> Data
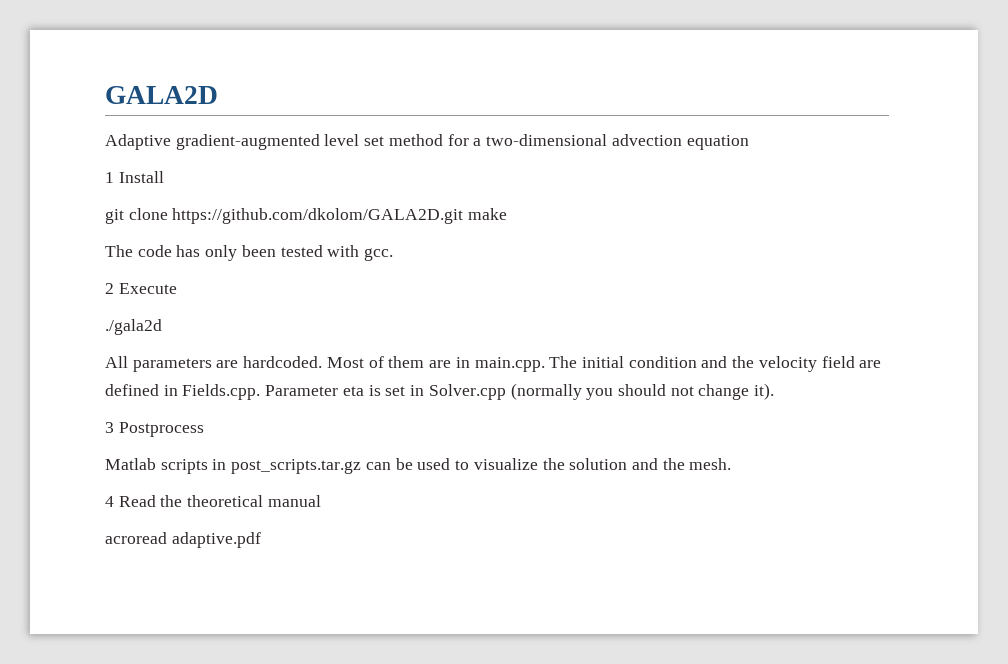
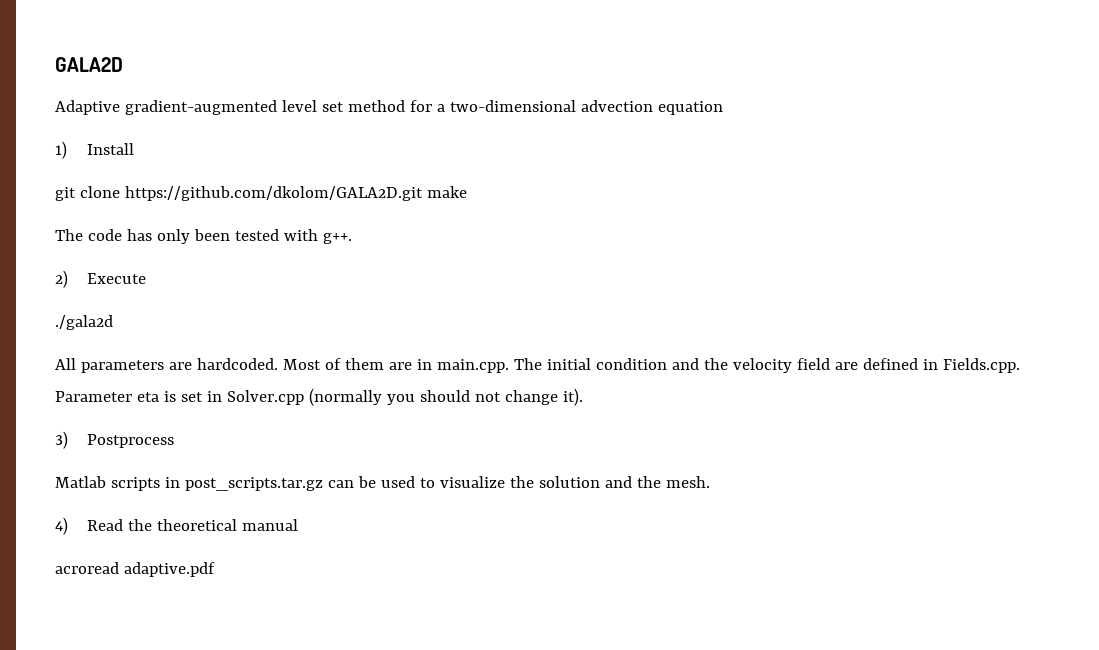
[105,172,114,183] 1 -> [55,141,67,159] 1)
[364,248,394,261] [105,283,114,294] gcc. // 2 -> [322,233,352,244] [55,270,68,288] g++. // 2)
[105,422,114,433] 3 -> [55,431,68,449] 3)
[105,496,114,507] 4 -> [55,517,68,535] 4)

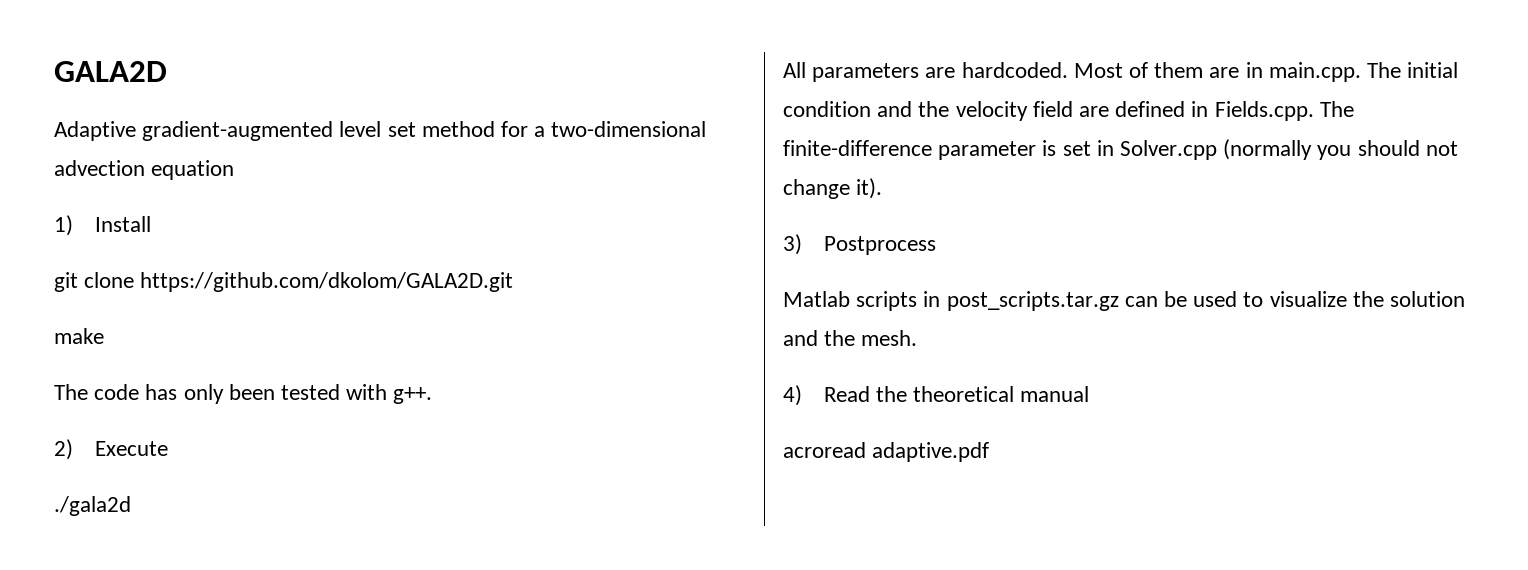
(423, 193) none -> (514, 282) //
[55,391,159,402] Parameter eta -> [1319,101,1354,117] [783,140,1037,160] The finite-difference parameter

> Problem details
The lines running from the one with "[364,248,394,261] [105,283,114,294] gcc." to the close of the material above are to be retyped exactly; no picture is to be included.

> Task answer
[364,248,394,261] [105,283,114,294] gcc. // 2 -> [322,233,352,244] [55,270,68,288] g++. // 2)
[105,422,114,433] 3 -> [55,431,68,449] 3)
[105,496,114,507] 4 -> [55,517,68,535] 4)

(423, 193) none -> (514, 282) //
[55,391,159,402] Parameter eta -> [1319,101,1354,117] [783,140,1037,160] The finite-difference parameter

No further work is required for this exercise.